▶ Exercise directions: All that is wanted is the exact lines from the first line of the data below through the line with "служба сферах та соціальних інститутах:</div>", both ends included, with pictures omitted.

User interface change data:
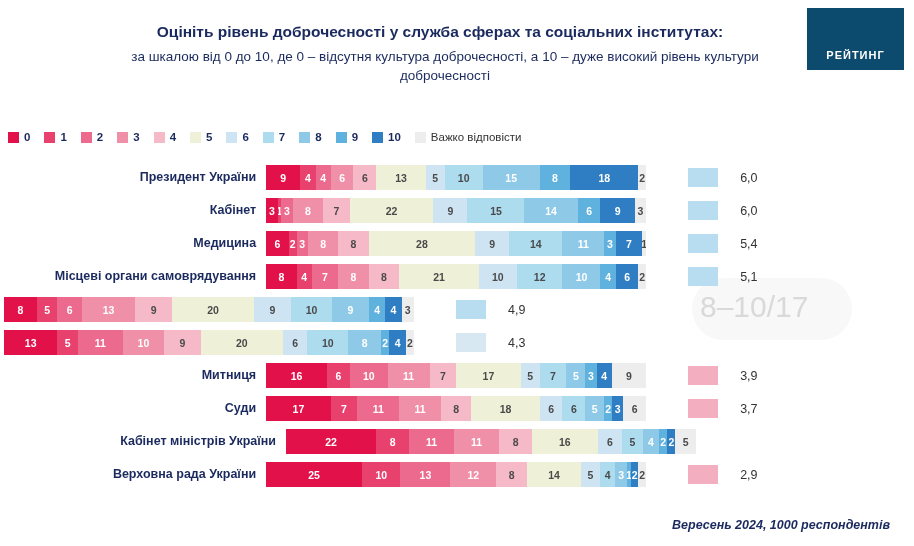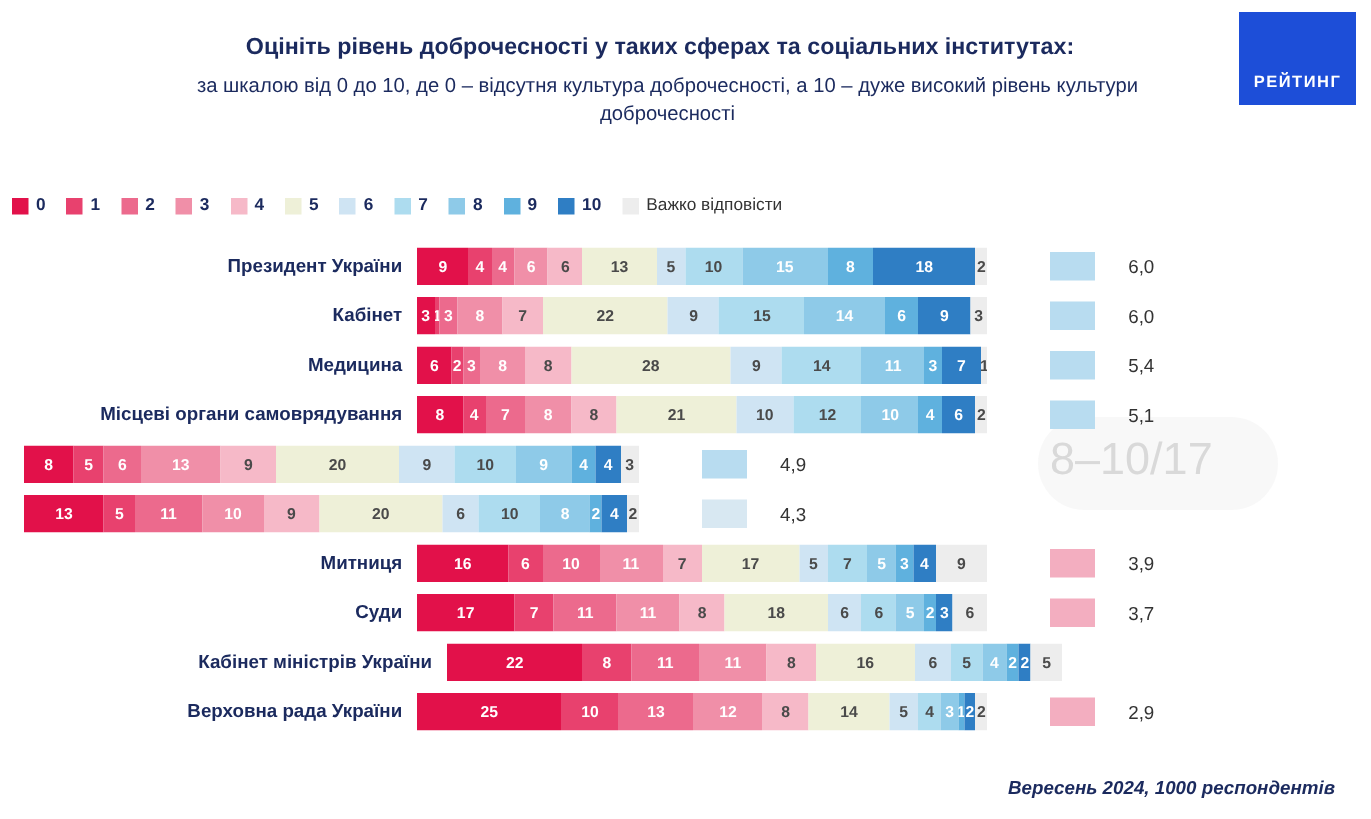--- a/index.html
+++ b/index.html
@@ -201,7 +201,7 @@
 
 <div class="page">
 
-  <div class="title">Оцініть рівень доброчесності у таких сферах та соціальних інститутах:</div>
+  <div class="title">Оцініть рівень доброчесності у служба сферах та соціальних інститутах:</div>
   <div class="subtitle">за шкалою від 0 до 10, де 0 – відсутня культура доброчесності, а 10 – дуже високий рівень культури доброчесності</div>
 
   <div class="logo">

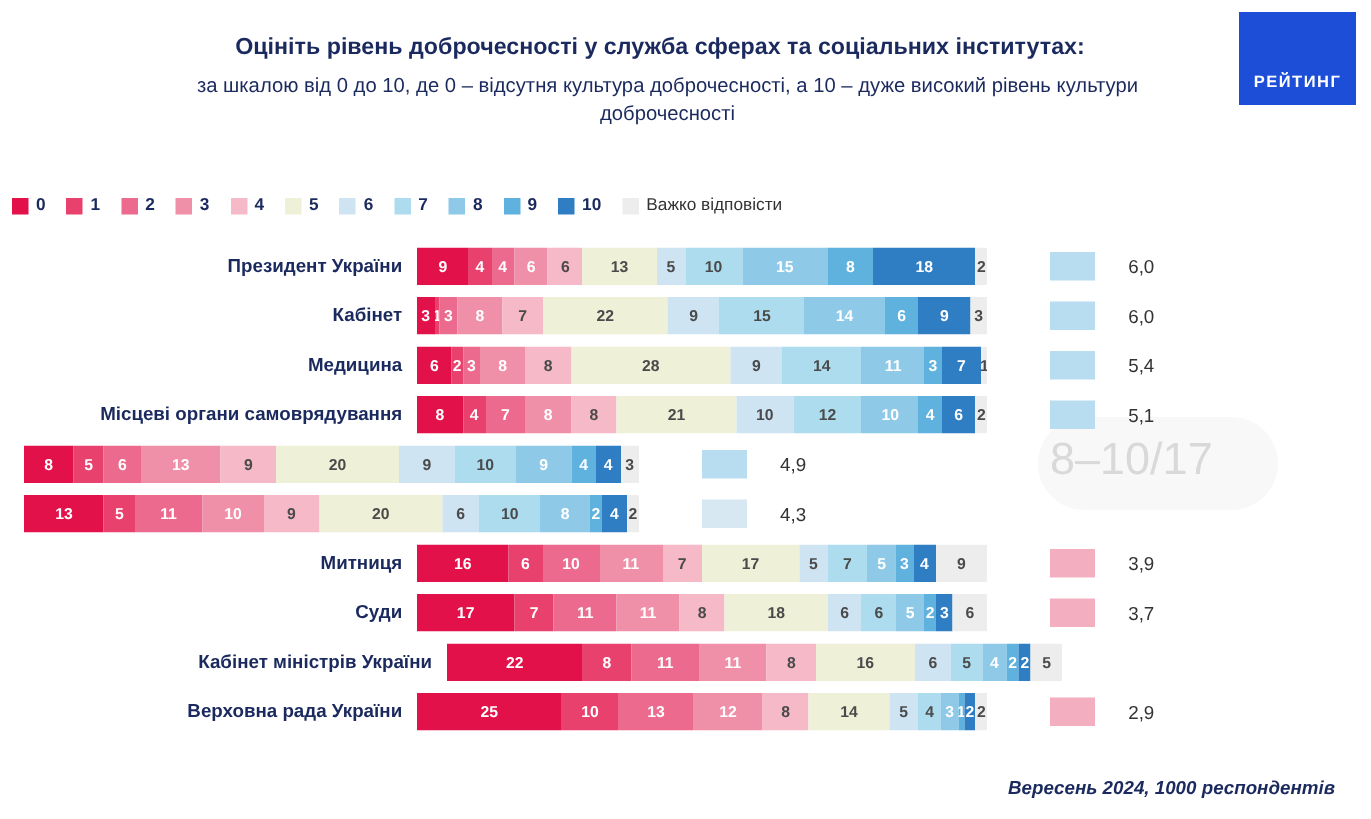--- a/index.html
+++ b/index.html
@@ -46,9 +46,9 @@
     position: absolute;
     right: 10px;
     top: 8px;
-    width: 78px;
+    width: 97px;
     height: 62px;
-    background: #1d4ed8;
+    background: #0c4a6e;
     display: flex;
     align-items: flex-end;
     justify-content: center;

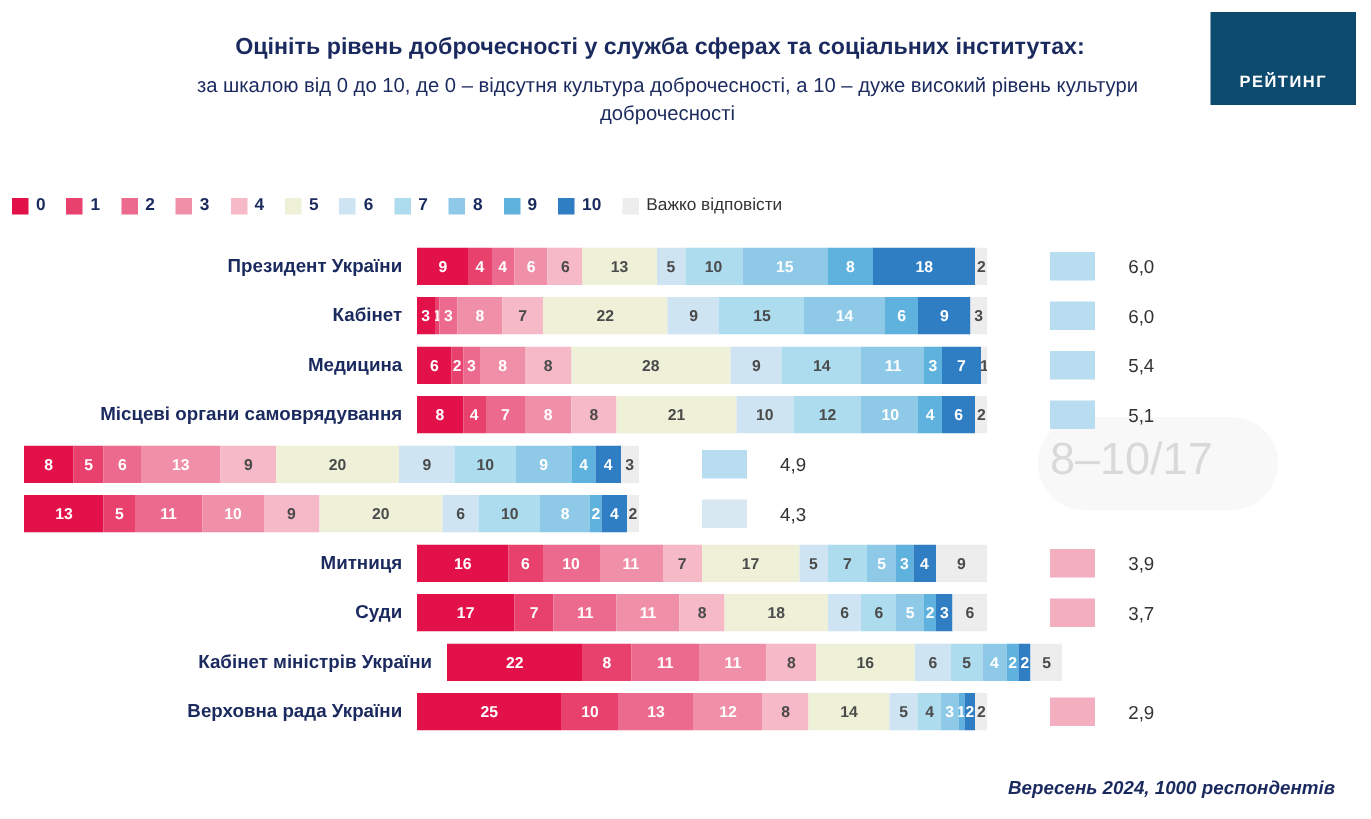--- a/index.html
+++ b/index.html
@@ -107,7 +107,7 @@
   
   .rows {
     position: absolute;
-    left: 16px;
+    left: 4px;
     top: 162px;
     width: 851px;
   }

▶ Output:
--- a/index.html
+++ b/index.html
@@ -201,7 +201,7 @@
 
 <div class="page">
 
-  <div class="title">Оцініть рівень доброчесності у таких сферах та соціальних інститутах:</div>
+  <div class="title">Оцініть рівень доброчесності у служба сферах та соціальних інститутах:</div>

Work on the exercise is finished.